The Organization of Petroleum Exporting Countries (OPEC) will probably leave its production quota unchanged at this week's meeting in Iran, while also seeking to keep the price of a barrel of oil at near record levels, analysts say.
As demand for crude shows no signs of weakening, OPEC president Sheikh Ahmad Fahd al-Sabah said on Saturday the cartel would likely maintain the current output ceiling of 27 million barrels per day.
The International Energy Agency on Friday acknowledged the increase in global oil demand, raising its estimate for this year by 330,000 barrels per day to 84.3 million. It cited cold weather in the Northern Hemisphere, expected robust growth in the US and consumption in China.
OPEC, which alone supplies 40 percent of the world's oil production, will meet on Wednesday in the Iranian city of Isfahan, its first meeting in Iran since 1971. It comes at a time of heightened tensions between Iran and the West over Tehran's nuclear activities.
With the oil market jittery, the 11-nation cartel will "study the market situation with the aim to stabilize prices and market supply," said Sheikh Ahmad, who is also Kuwait's energy minister.
Chakib Khalil, Algeria's minister for energy and mines, said that OPEC has reached its production limit, and trying to stretch output by one million barrels per day isn't likely to lower oil prices.
Meanwhile, Venezuela's oil minister Rafael Ramirez said on Saturday that world oil prices will probably remain at their current levels for some time, so oil-producing countries shouldn't alter production.

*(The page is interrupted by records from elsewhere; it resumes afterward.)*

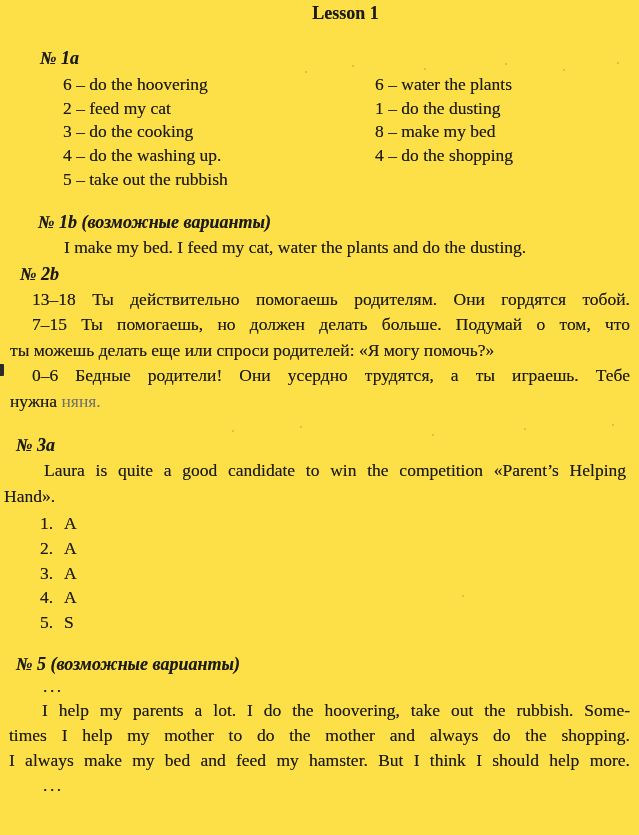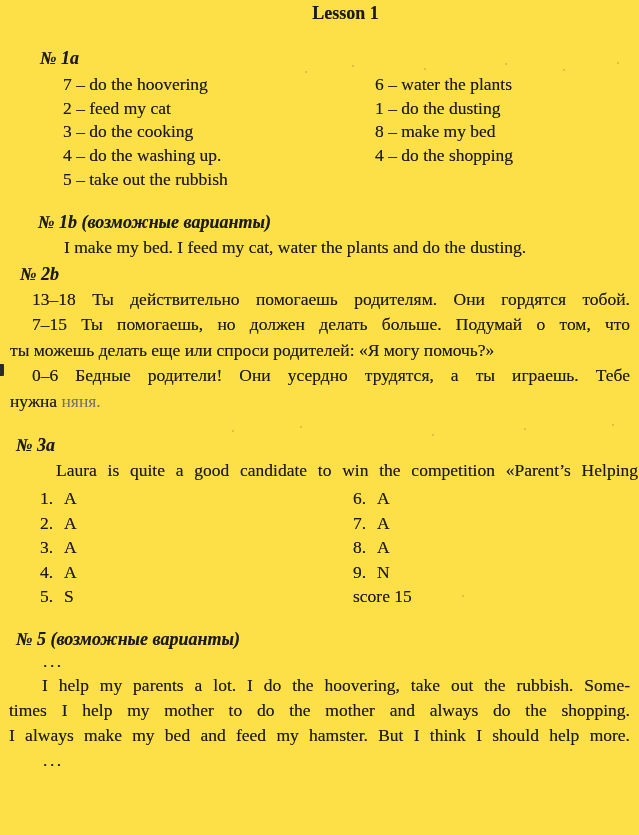"7 – do the hoovering" div.li { text: 7 -> 6 }
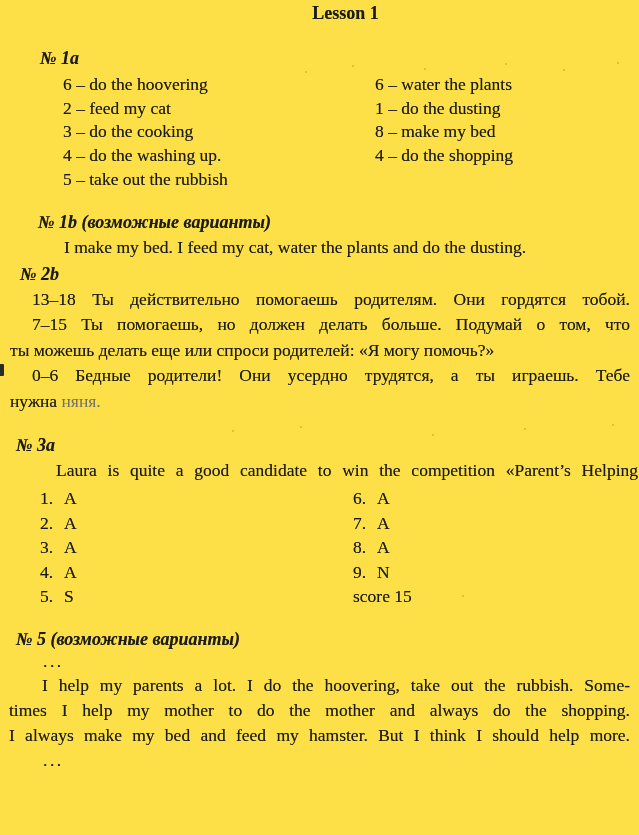"Laura is quite a good" .s3a-lines { margin: 3px 0 0 16px -> 3px 0 0 4px }
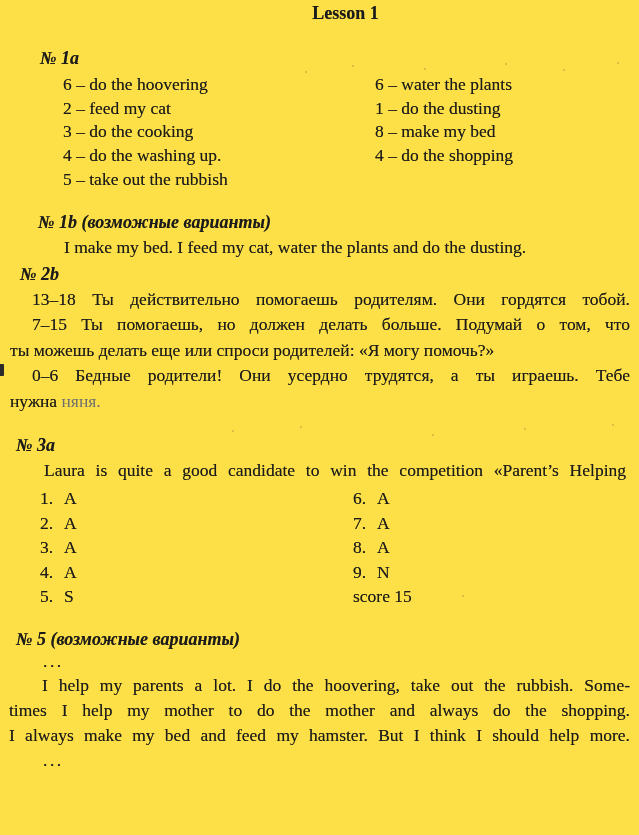"Hand»." div { html: none -> <div>Hand».</div> }
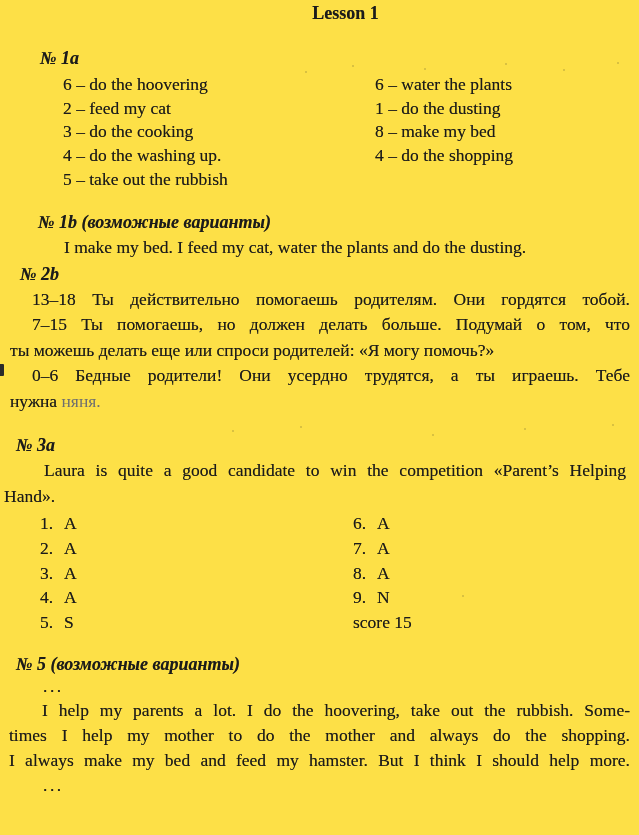"6. A" div.col3b-r { html: <div> <div><span>6.</span><span>A</span></div> <div><span>7.</span><span>A</span></div> <div><span>8.</span><span>A</span></div> <div><span>9.</span><span>N</span></div> <div>score 15</div> </div> -> none }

But analysts ask if OPEC will do enough in the face of the anticipated demand. The economic growth expected in the US along with the continued high demand from China, northern Europe, India and Brazil, has raised concerns about supplies.
"If the market would be well supplied, I think prices would be lower," said Adam Sieminski, an analyst at Deutsche Bank.
OPEC should increase production but "there is a difference between what they should do and what they will do," he said.
"The supply-demand model suggests that the market is well supplied, but the markets themselves and the prices are telling it differently," he said.
On Wednesday in London, Brent North Sea crude oil for delivery in April rocketed to US$54.05 a barrel -- exceeding the previous record of US$53.36. It closed the week at US$53.10.
New York's main contract, light sweet crude for delivery in April, climbed to US$54.43 a barrel in closing deals.
Analysts speculate prices could spiral, perhaps reaching as high as US$100 a barrel.
Frederic Lasserre, an analyst at Societe Generale, says US President George W. Bush's policy in the Middle East could cause a bounce in prices.
"Some believe, perhaps, that the United States is ready to launch air strikes to interrupt Iran's nuclear program," he said. In that scenario, and along with "the already high degree of tension in the oil market, it is entirely plausible that prices could rise by US$20 a barrel."
OPEC meanwhile has signalled that it's not interested in lower prices.
"We are satisfied with the current level of prices and we don't think we need to return to a level of US$25 a barrel," Iran's representative to OPEC, Hossein Kazempour Ardebili, said after a meeting on Thursday.
At OPEC's last meeting on Jan. 30, the cartel suspended its price band of between US$22 and US$28 a barrel, calling it "unrealistic." Analysts do not expect any changes after the cartel looks at the results of an in-depth study on the subject at its talks in Iran this week.